◆ Task to complete:
In your copy, leave out the pictures; write out all the data exactly.

◆ Records to use:
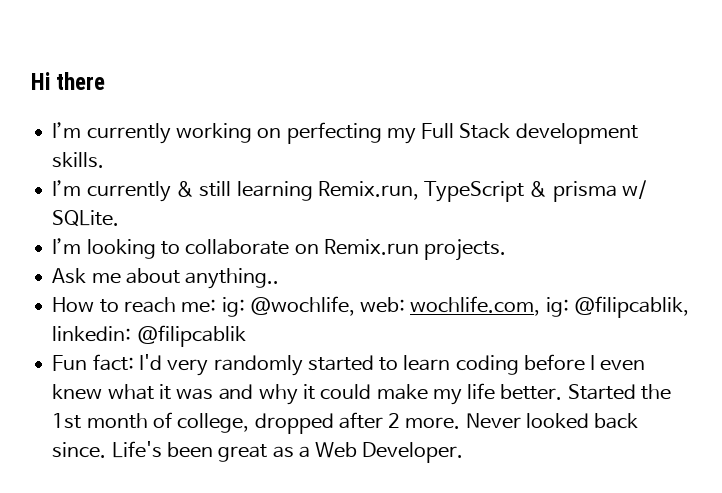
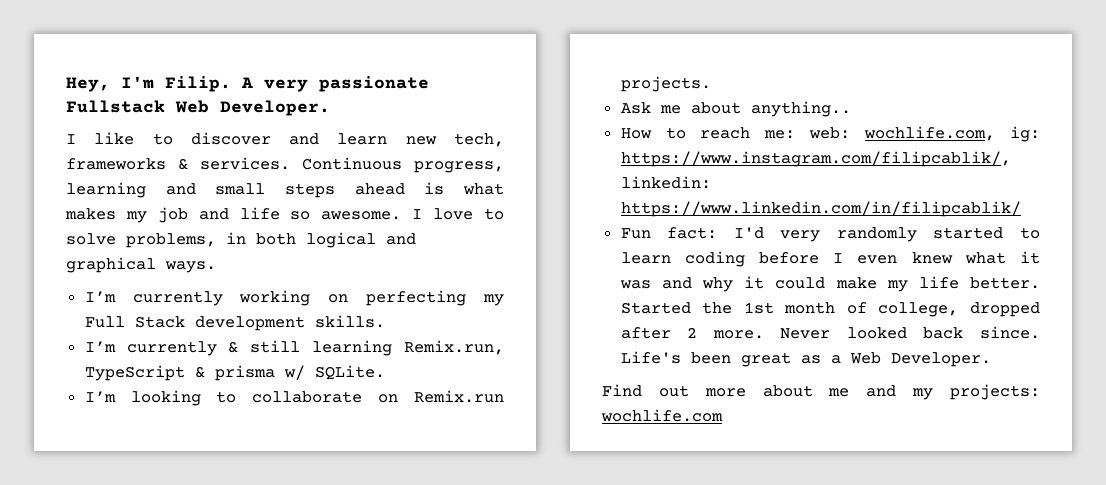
- Hi there
+ Hey, I'm Filip. A very passionate Fullstack Web Developer.
+ I like to discover and learn new tech, frameworks & services. Continuous progress, learning and small steps ahead is what makes my job and life so awesome. I love to solve problems, in both logical and graphical ways.
- How to reach me: ig: @wochlife, web: wochlife.com, ig: @filipcablik, linkedin: @filipcablik
+ How to reach me: web: wochlife.com, ig: https://www.instagram.com/filipcablik/, linkedin: https://www.linkedin.com/in/filipcablik/
+ Find out more about me and my projects: wochlife.com

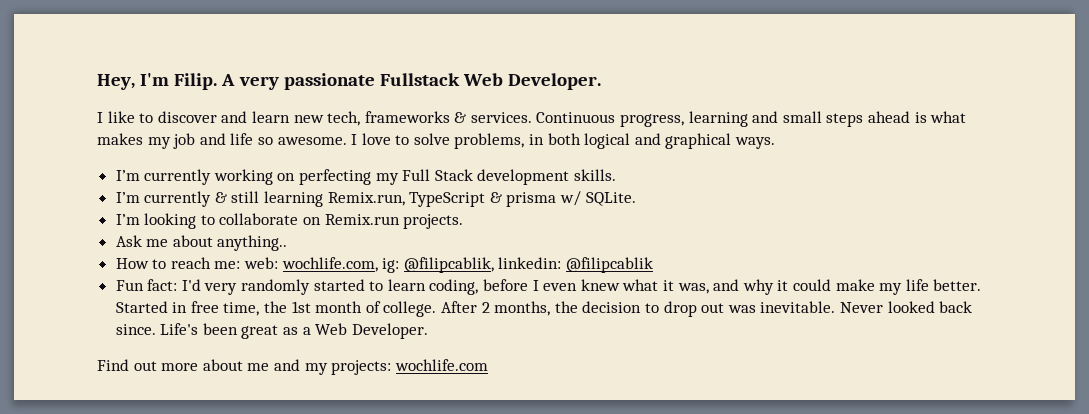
- How to reach me: web: wochlife.com, ig: https://www.instagram.com/filipcablik/, linkedin: https://www.linkedin.com/in/filipcablik/
+ How to reach me: web: wochlife.com, ig: @filipcablik, linkedin: @filipcablik
- Fun fact: I'd very randomly started to learn coding before I even knew what it was and why it could make my life better.
+ Fun fact: I'd very randomly started to learn coding, before I even knew what it was, and why it could make my life better.
- Started the 1st month of college, dropped after 2 more.
+ Started in free time, the 1st month of college. After 2 months, the decision to drop out was inevitable.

◆ Response:
- Hi there
+ Hey, I'm Filip. A very passionate Fullstack Web Developer.
+ I like to discover and learn new tech, frameworks & services. Continuous progress, learning and small steps ahead is what makes my job and life so awesome. I love to solve problems, in both logical and graphical ways.
- How to reach me: ig: @wochlife, web: wochlife.com, ig: @filipcablik, linkedin: @filipcablik
+ How to reach me: web: wochlife.com, ig: https://www.instagram.com/filipcablik/, linkedin: https://www.linkedin.com/in/filipcablik/
+ Find out more about me and my projects: wochlife.com

- How to reach me: web: wochlife.com, ig: https://www.instagram.com/filipcablik/, linkedin: https://www.linkedin.com/in/filipcablik/
+ How to reach me: web: wochlife.com, ig: @filipcablik, linkedin: @filipcablik
- Fun fact: I'd very randomly started to learn coding before I even knew what it was and why it could make my life better.
+ Fun fact: I'd very randomly started to learn coding, before I even knew what it was, and why it could make my life better.
- Started the 1st month of college, dropped after 2 more.
+ Started in free time, the 1st month of college. After 2 months, the decision to drop out was inevitable.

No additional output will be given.